— Дедушка! — Фрося бросила быстрый взгляд на проем двери, где то и дело мелькала мать, гнувшаяся под низким пока потолком (Пашка вместе с Гераськой убежали разведать о поденных работах к болгарам-огородникам, что снимали в аренду пригородные земли в поймах возле устья Сакмары). — А ты дружил с кем-нибудь… из казаков?
— Дружить не дружил, а смолоду знался с одним из Бердинской станицы… В лазарете его выхаживал. Раненый он был не шибко тяжело и вскорости опять в полк уехал. Легкий характером человек — долго я его вспоминал. А в войске он артиллеристом служил.
Фрося ходила в Берды с подружками. Это всего верстах в шести-семи от Нахаловки вверх по берегу Сакмары. Там, говорят, была столица Емельяна Пугачева. И хотя казнили этого казака в Москве лютой казнью, но бердинцы вроде гордились тем, что станица их прославилась такой историей и с оглядкой, а все же охотно показывали место, где стояла дворцовая изба.

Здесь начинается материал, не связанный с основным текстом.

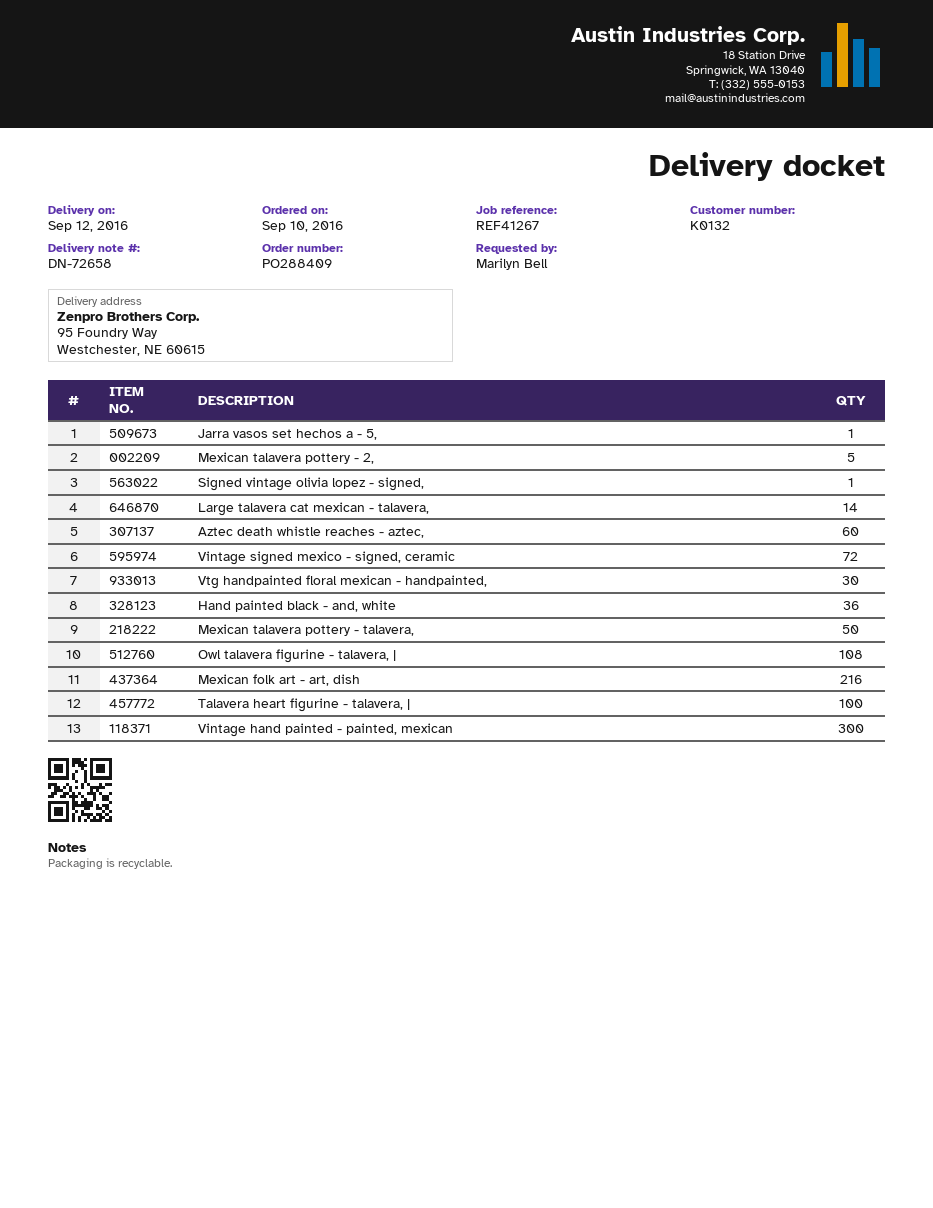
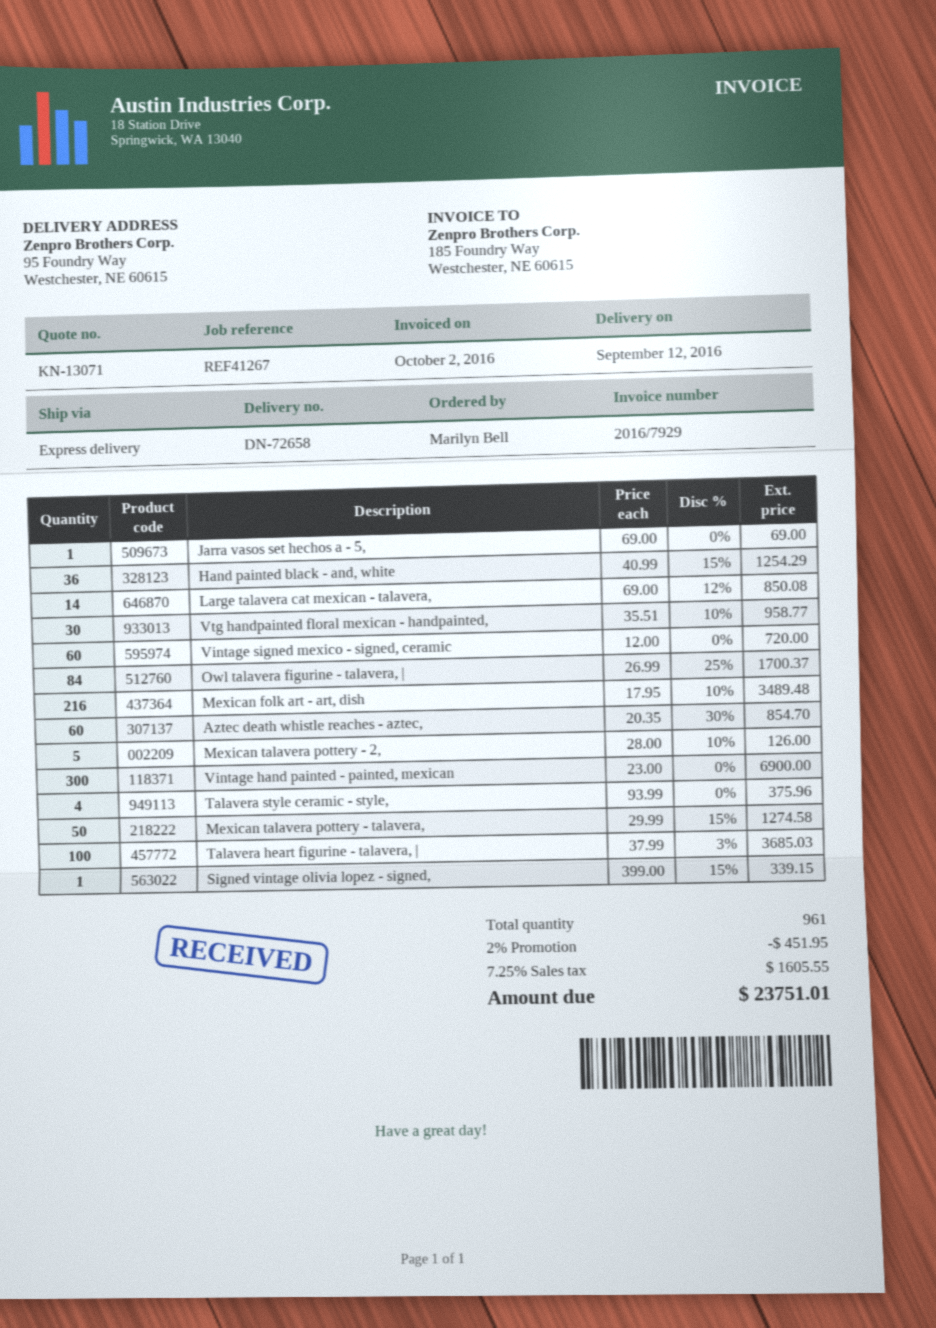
Vintage signed mexico - signed, ceramic: 72 -> 60
Owl talavera figurine - talavera, |: 108 -> 84
Talavera style ceramic - style,: none -> 4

— Он и сейчас живет в Бердах, твой знакомый казак?
— Не-е, в японскую его убили где-то в Порт-Артуре.
— А почему ты долго о нем вспоминал?
— Я же говорю: веселый был. Тогда еще казаки летом белые рубахи носили. Они же форсуны первеющие! Ну, понятно, на службе ихней только и дела при полном замирении: то себя чистит, то коня скребет. И чтобы на рубахе пятнышка не было. Едут, бывалоча, с пиками, кони блеском играют, сами в рубашках белых, как лебеди, с-под фуражек кудрявые «виски» на отлете. Да все с песней, со свистом да гиком — бравые ребята, ничего не скажешь!

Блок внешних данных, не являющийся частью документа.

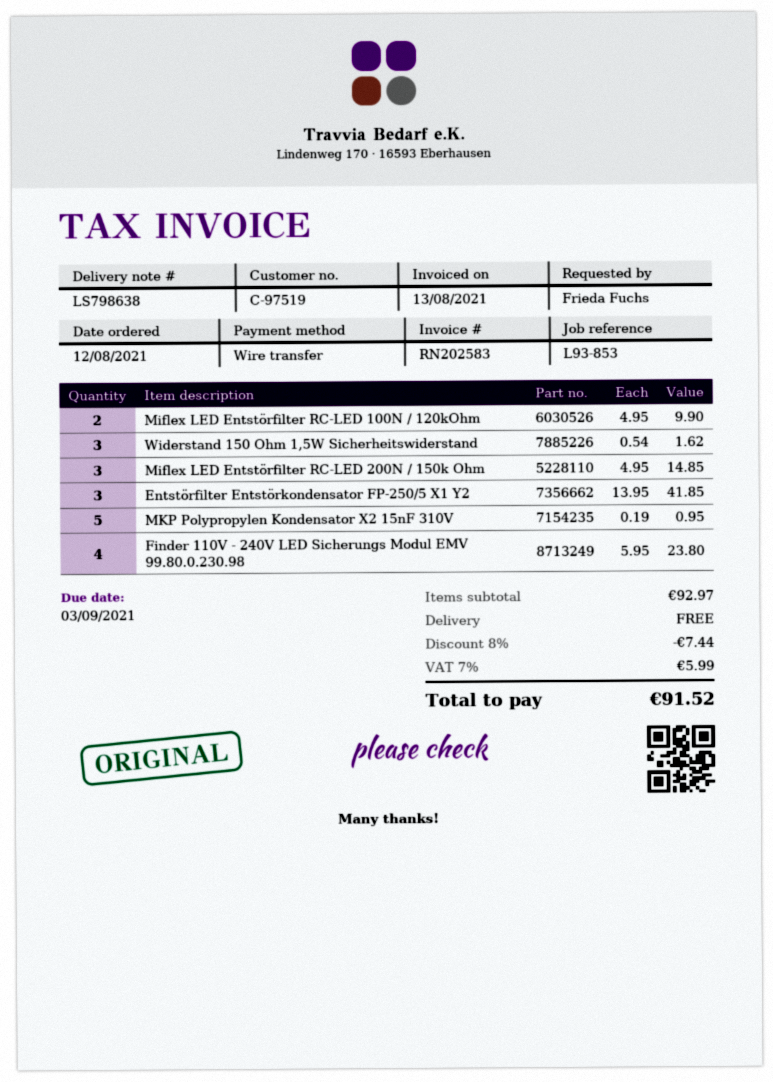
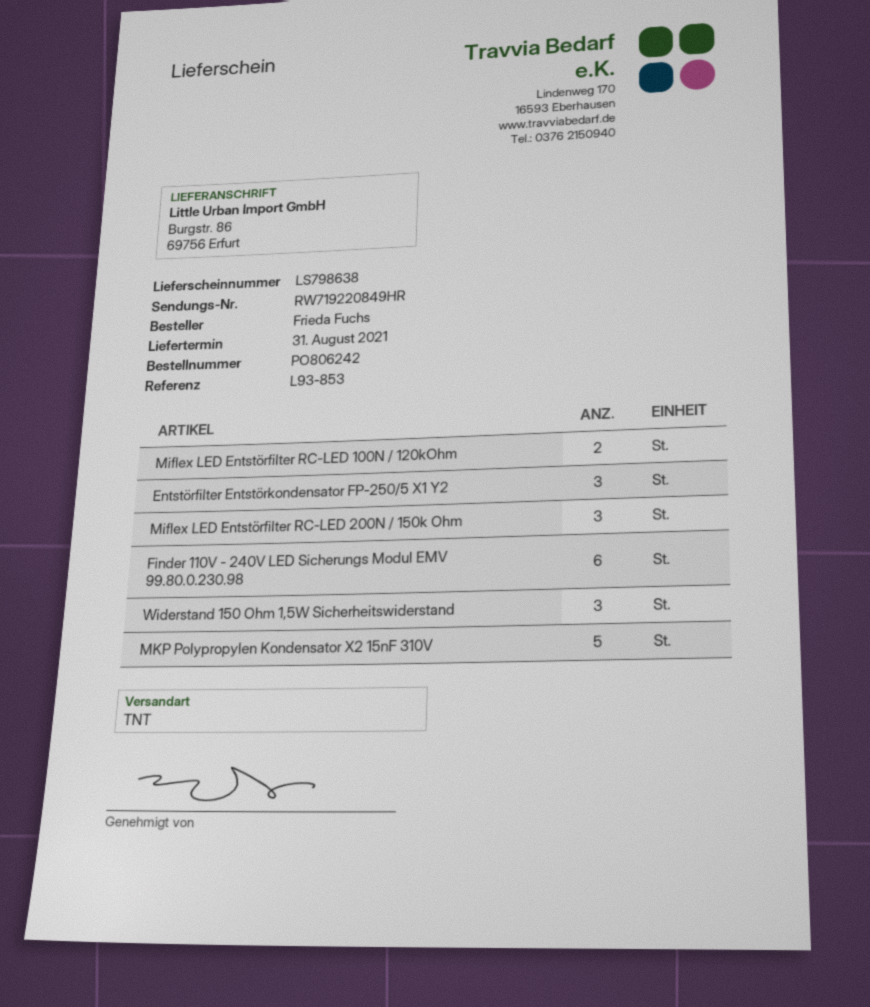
Finder 110V - 240V LED Sicherungs Modul EMV 99.80.0.230.98: 4 -> 6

Дед Арефий тяжело вздохнул и умолк.
— Говори еще! — Фрося совсем забыла о самоваре, похожем теперь на пузатого бухарца, лежавшего на боку в грязно-полосатом халате. — Правда, что, когда казаки в поход собираются, по всем станицам набат враз ударяет и слышно его от Уральских гор до моря Каспия?
— Правда, — уже неохотно подтвердил Арефий. — Чего они тебе дались, эти казаки? И думать-то о них — изжога одна! А походы?.. Вот мой знакомец из Бердов рассказывал нам однова, как еще в старину отличились бердинские казаки… В старые времена они, когда с походу домой являлись, по станице гнали наметом, из ружей палили, в джигитовке удаль показывали. Теперь за это вроде за фулиганство в околоток забрали бы… Ныне казаки свою удаль по-другому показывают: безоружных людей лошадьми топчут, баб да ребятишек нагайками урезают…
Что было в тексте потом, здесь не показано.